Rapid assessment of quality changes in French fries during deep-frying
based on FTIR spectroscopy combined with artificial neural network
Abstract
Fourier transform infrared (FTIR) spectroscopy combined with back
propagation artificial neural network (BP-ANN) were utilized for rapid
and simultaneous assessment of the lipid oxidation indices in French
fries.
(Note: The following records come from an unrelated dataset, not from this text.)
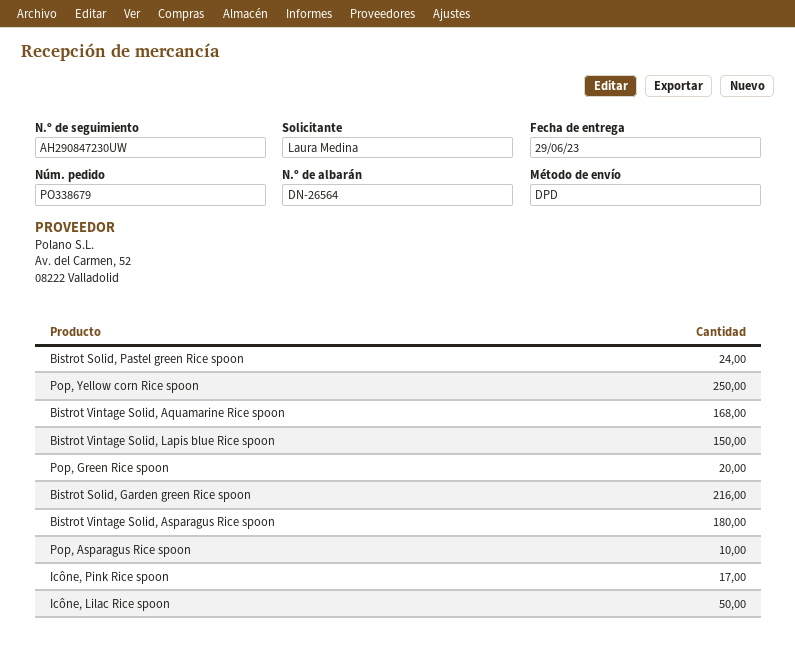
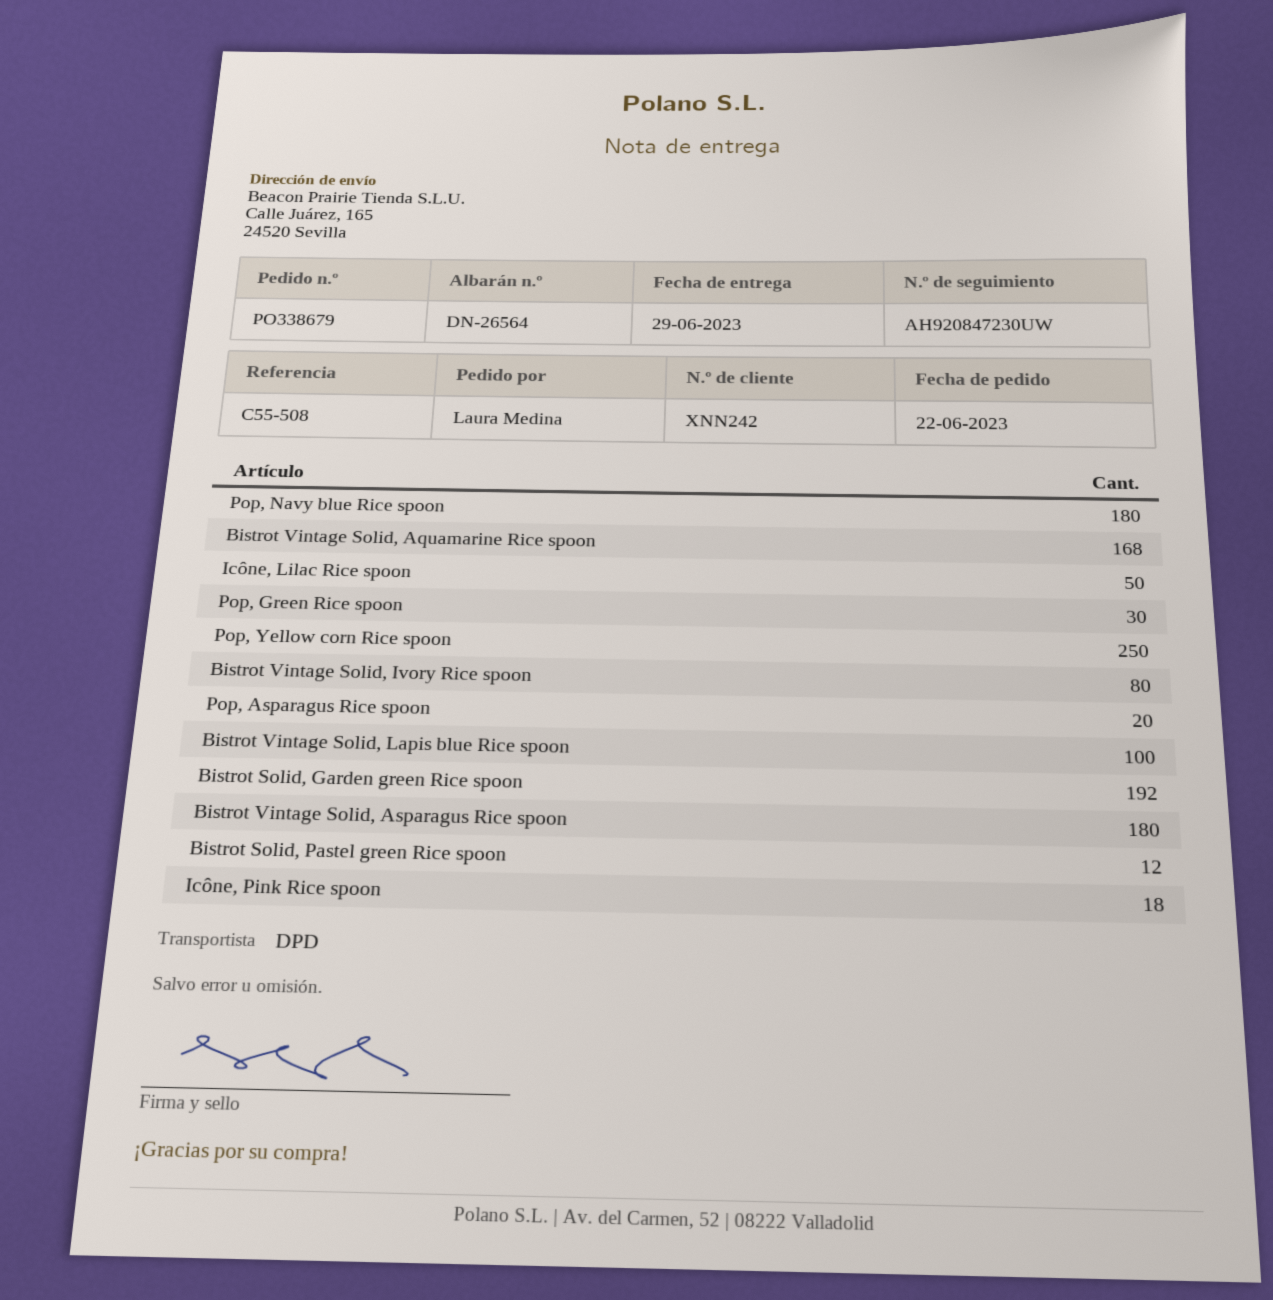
tracking number: AH290847230UW -> AH920847230UW
Bistrot Solid, Pastel green Rice spoon: 24 -> 12
Bistrot Vintage Solid, Lapis blue Rice spoon: 150 -> 100
Pop, Green Rice spoon: 20 -> 30
Bistrot Solid, Garden green Rice spoon: 216 -> 192
Pop, Asparagus Rice spoon: 10 -> 20
Icône, Pink Rice spoon: 17 -> 18
Pop, Navy blue Rice spoon: none -> 180
Bistrot Vintage Solid, Ivory Rice spoon: none -> 80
The conventional indexes (i.e. total polar compounds, oxidized
triacylglycerol polymerized products, oxidation products, and
triacylglycerol hydrolysis products, acid values and peroxide values),
and FTIR absorbance intensity in French fries were determined during
deep-frying process, and the results showed the French fries had better
quality in palm oil, followed by sunflower oil, rapeseed oil and soybean
oil. The FTIR spectra of oil extracted from French fries were correlated
to the reference oxidation indexes determined by AOCS standard method.
The results of BP-ANN prediction showed that the model based on FTIR
fitted well (R2 > 0.926, RMSEC < 0.614,
RMSEP< 0.550) compared with partial least-squares model (R2
> 0.876, RMSEC < 1.144, RMSEP< 1.257).
This facile strategy with excellent performance has great potential for
rapid characterization quality of French fries during frying.